Instructions for the task: I'd like the data below restated word for word, with the pictures left out.
-- Data excerpts follows --
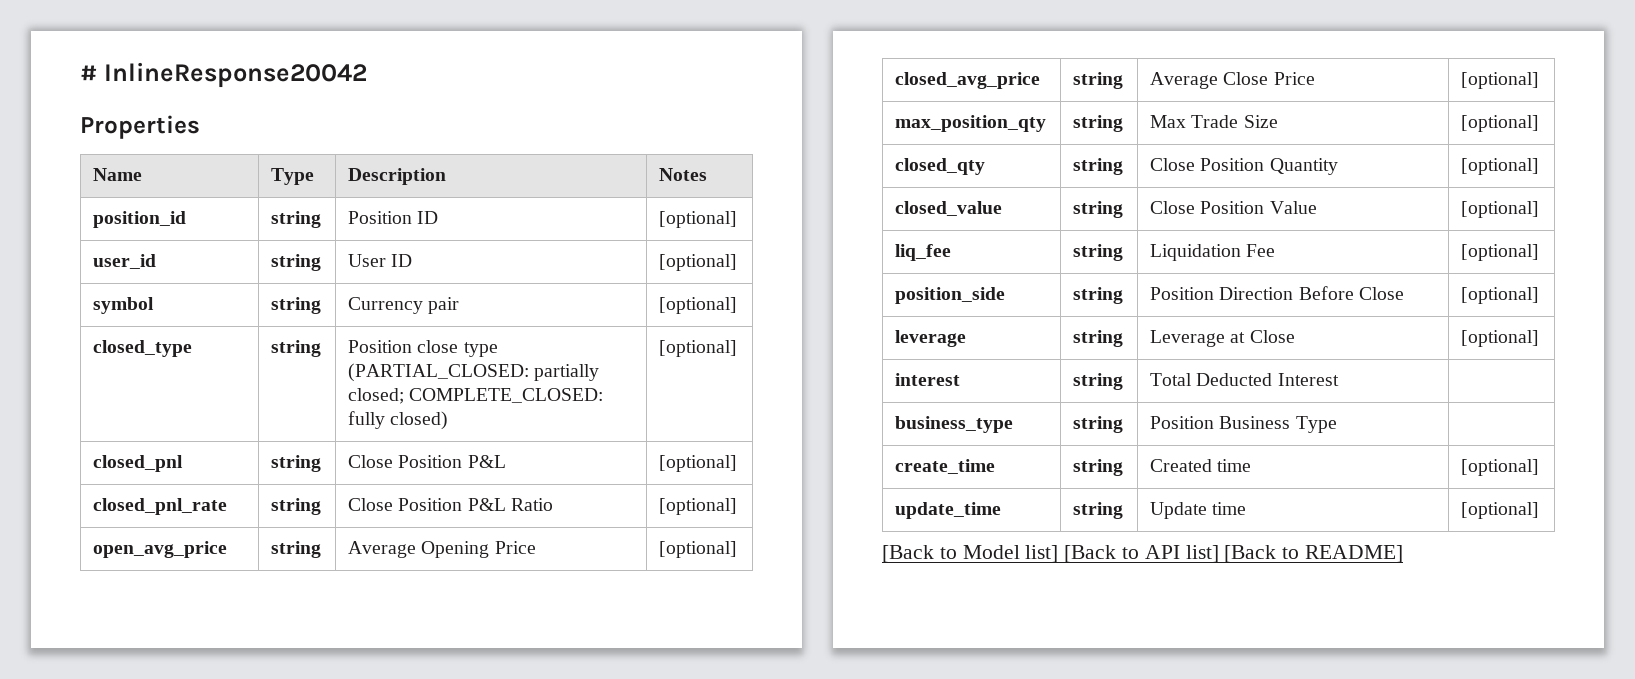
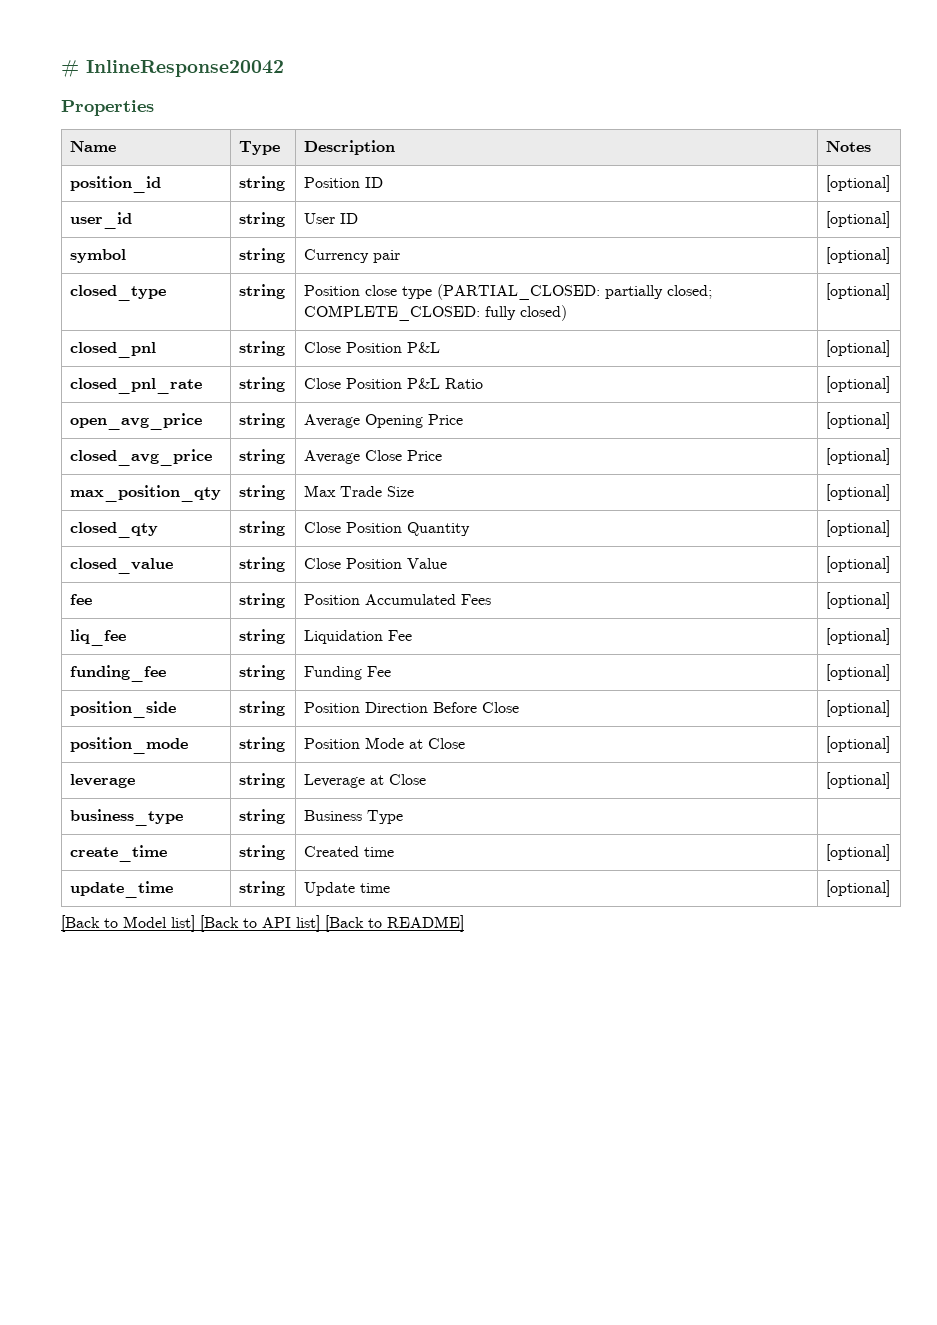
+ fee | string | Position Accumulated Fees | [optional]
+ funding_fee | string | Funding Fee | [optional]
+ position_mode | string | Position Mode at Close | [optional]
- interest | string | Total Deducted Interest |
- business_type | string | Position Business Type |
+ business_type | string | Business Type |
-- Data excerpts concluded --
Problem solution:
+ fee | string | Position Accumulated Fees | [optional]
+ funding_fee | string | Funding Fee | [optional]
+ position_mode | string | Position Mode at Close | [optional]
- interest | string | Total Deducted Interest |
- business_type | string | Position Business Type |
+ business_type | string | Business Type |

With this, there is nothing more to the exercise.